* _Exercise_: Please write out exactly the lines from the opening of the listing through the line that holds "(694, 309) none", including both, and nothing else; no pictures.

□ □ □ □

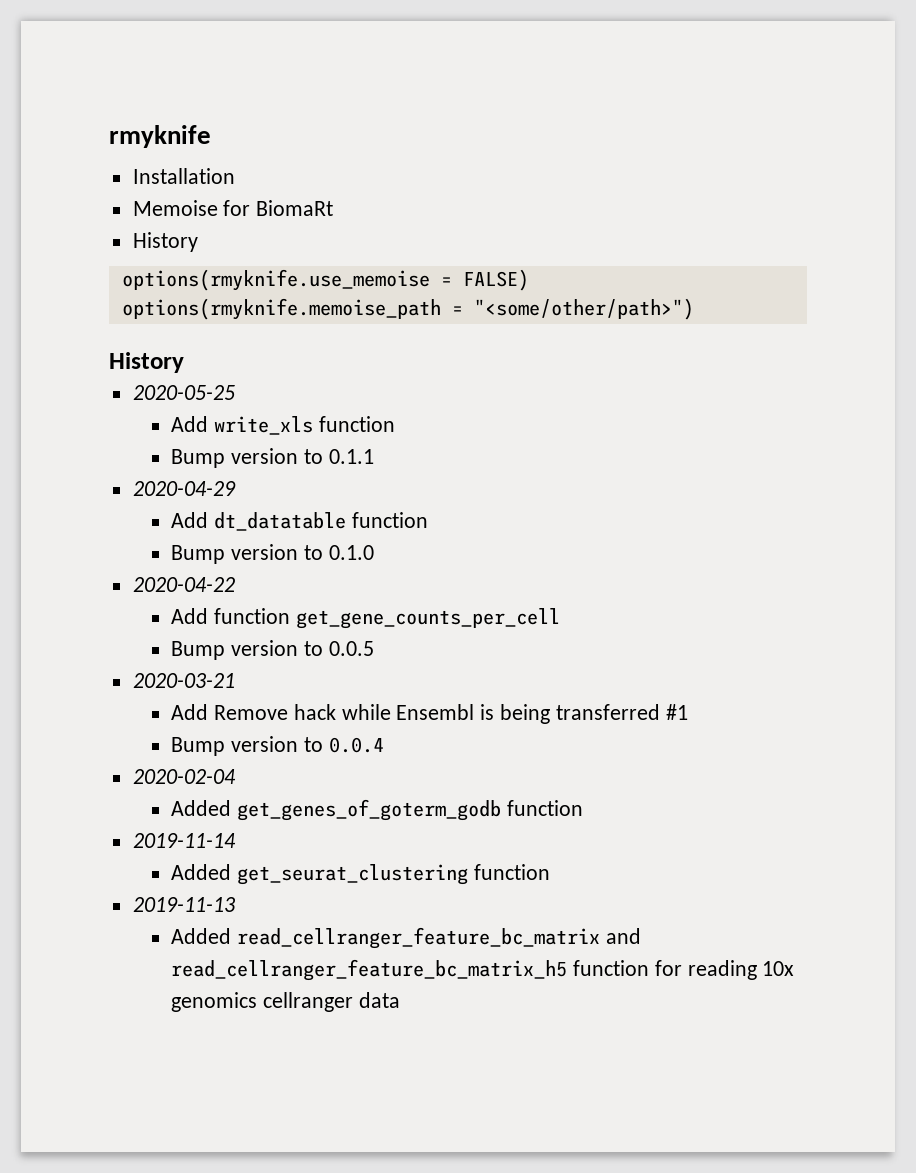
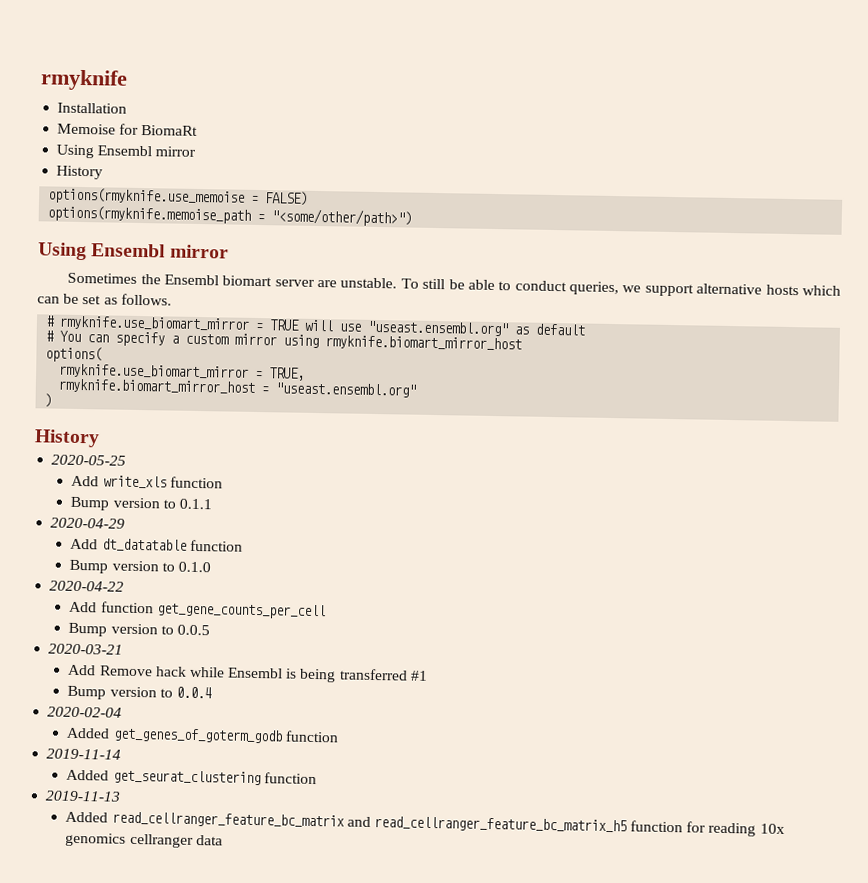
(334, 208) none -> [56,144,197,159] // Using Ensembl mirror
(694, 309) none -> [38,242,229,261] [67,272,841,297] [37,293,172,306] [45,315,587,337] [45,330,523,352] [45,346,103,363] [59,363,306,381] [58,378,417,398] [44,393,53,408] // Using Ensembl mirror // Sometimes the Ensembl biomart server are unstable. To still be able to conduct queries, we support alternative hosts which can be set as follows. // # rmyknife.use_biomart_mirror = TRUE will use "useast.ensembl.org" as default // # You can specify a custom mirror using rmyknife.biomart_mirror_host // options( // rmyknife.use_biomart_mirror = TRUE, // rmyknife.biomart_mirror_host = "useast.ensembl.org" // )

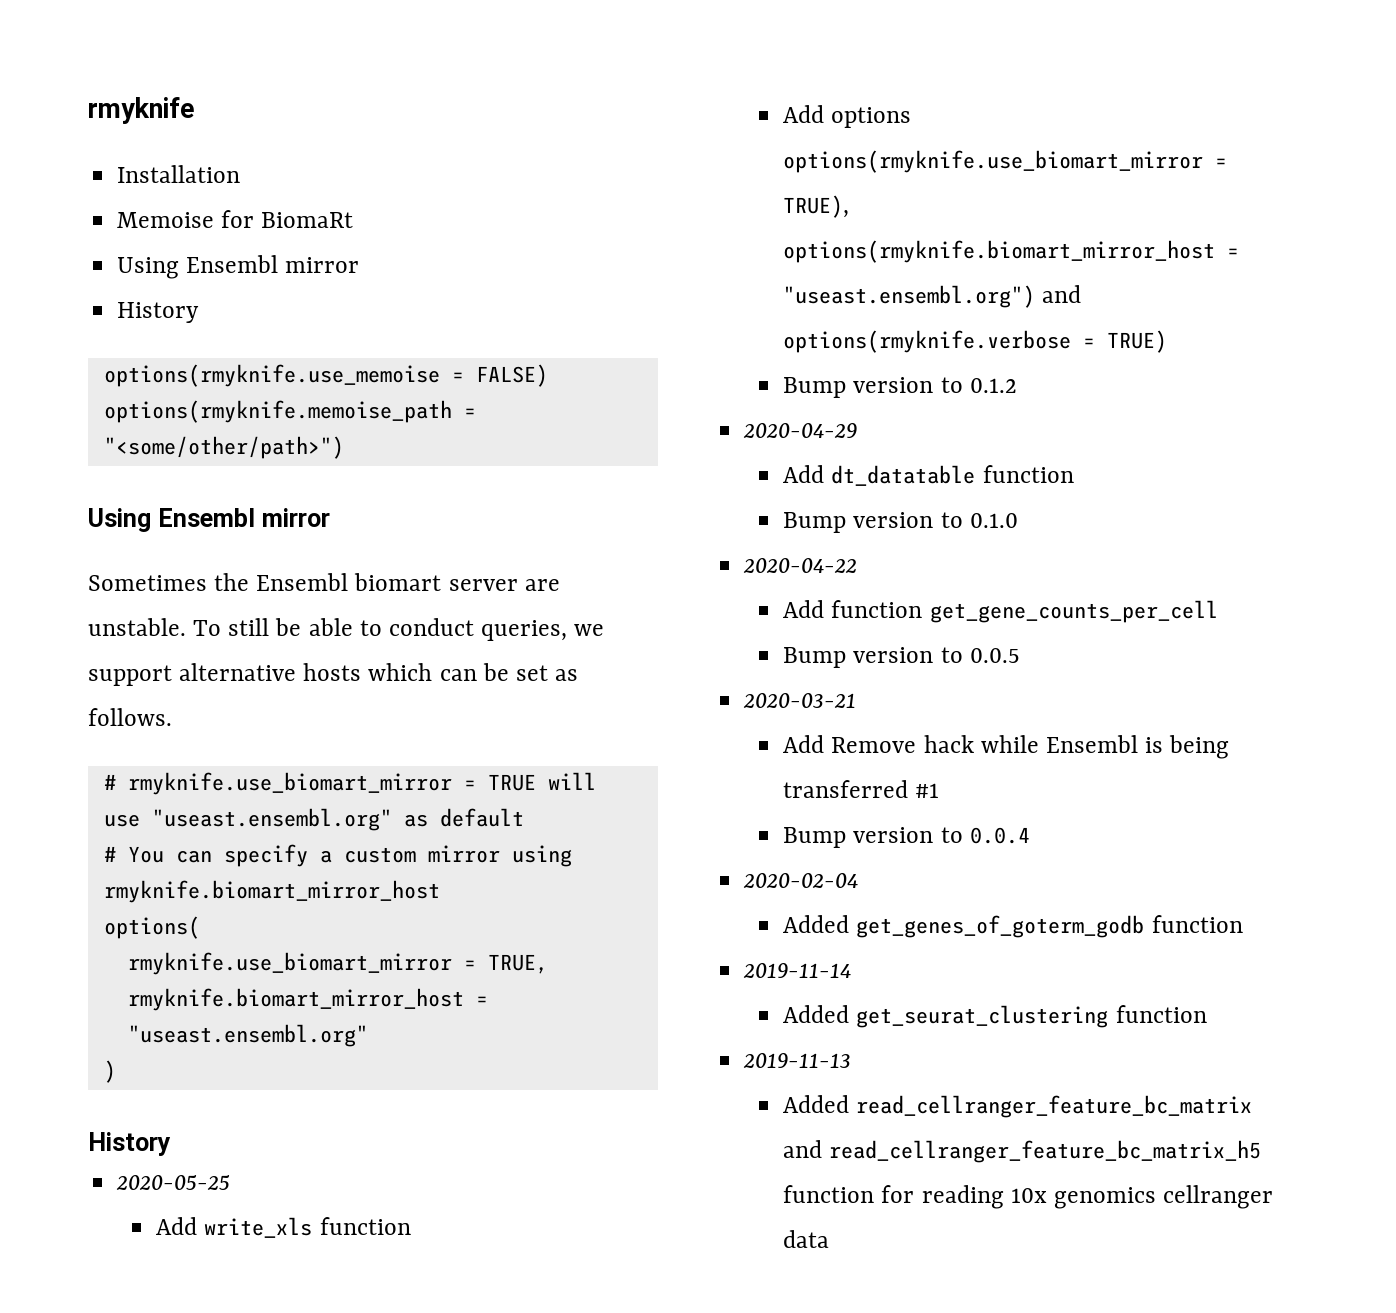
[70,496,212,511] // Bump version to 0.1.1 -> [783,105,912,128] [783,150,1228,173] [783,195,850,218] [783,240,1240,263] [783,285,1082,308] [783,330,1168,353] [783,377,1017,398] // Add options options(rmyknife.use_biomart_mirror = TRUE), options(rmyknife.biomart_mirror_host = "useast.ensembl.org") and options(rmyknife.verbose = TRUE) // Bump version to 0.1.2

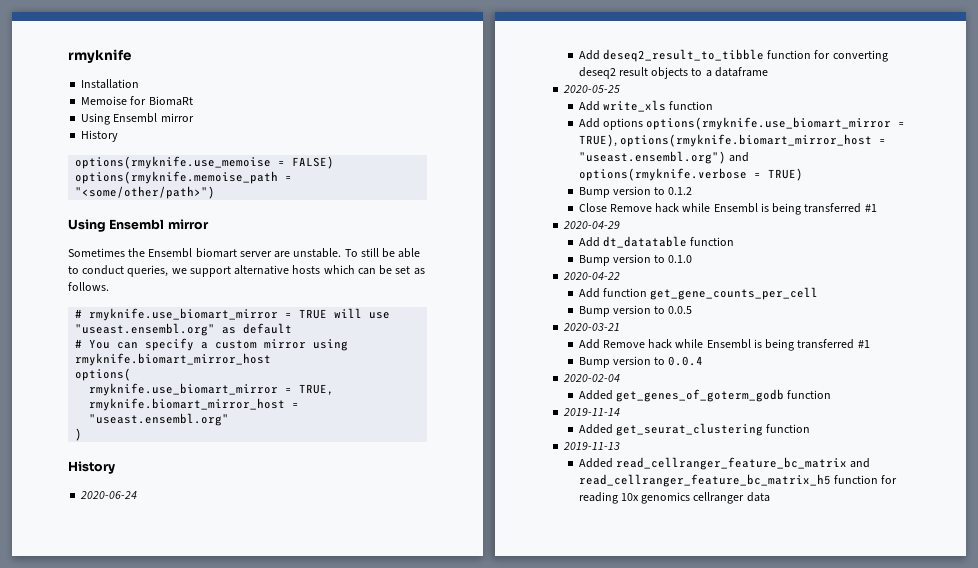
(171, 1144) none -> [80,491,138,499] [578,49,888,62] [578,67,768,79] // 2020-06-24 // Add deseq2_result_to_tibble function for converting deseq2 result objects to a dataframe
(1017, 385) none -> [578,203,877,215] // Close Remove hack while Ensembl is being transferred #1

□ □ □ □

* _Completed exercise_:
(334, 208) none -> [56,144,197,159] // Using Ensembl mirror
(694, 309) none -> [38,242,229,261] [67,272,841,297] [37,293,172,306] [45,315,587,337] [45,330,523,352] [45,346,103,363] [59,363,306,381] [58,378,417,398] [44,393,53,408] // Using Ensembl mirror // Sometimes the Ensembl biomart server are unstable. To still be able to conduct queries, we support alternative hosts which can be set as follows. // # rmyknife.use_biomart_mirror = TRUE will use "useast.ensembl.org" as default // # You can specify a custom mirror using rmyknife.biomart_mirror_host // options( // rmyknife.use_biomart_mirror = TRUE, // rmyknife.biomart_mirror_host = "useast.ensembl.org" // )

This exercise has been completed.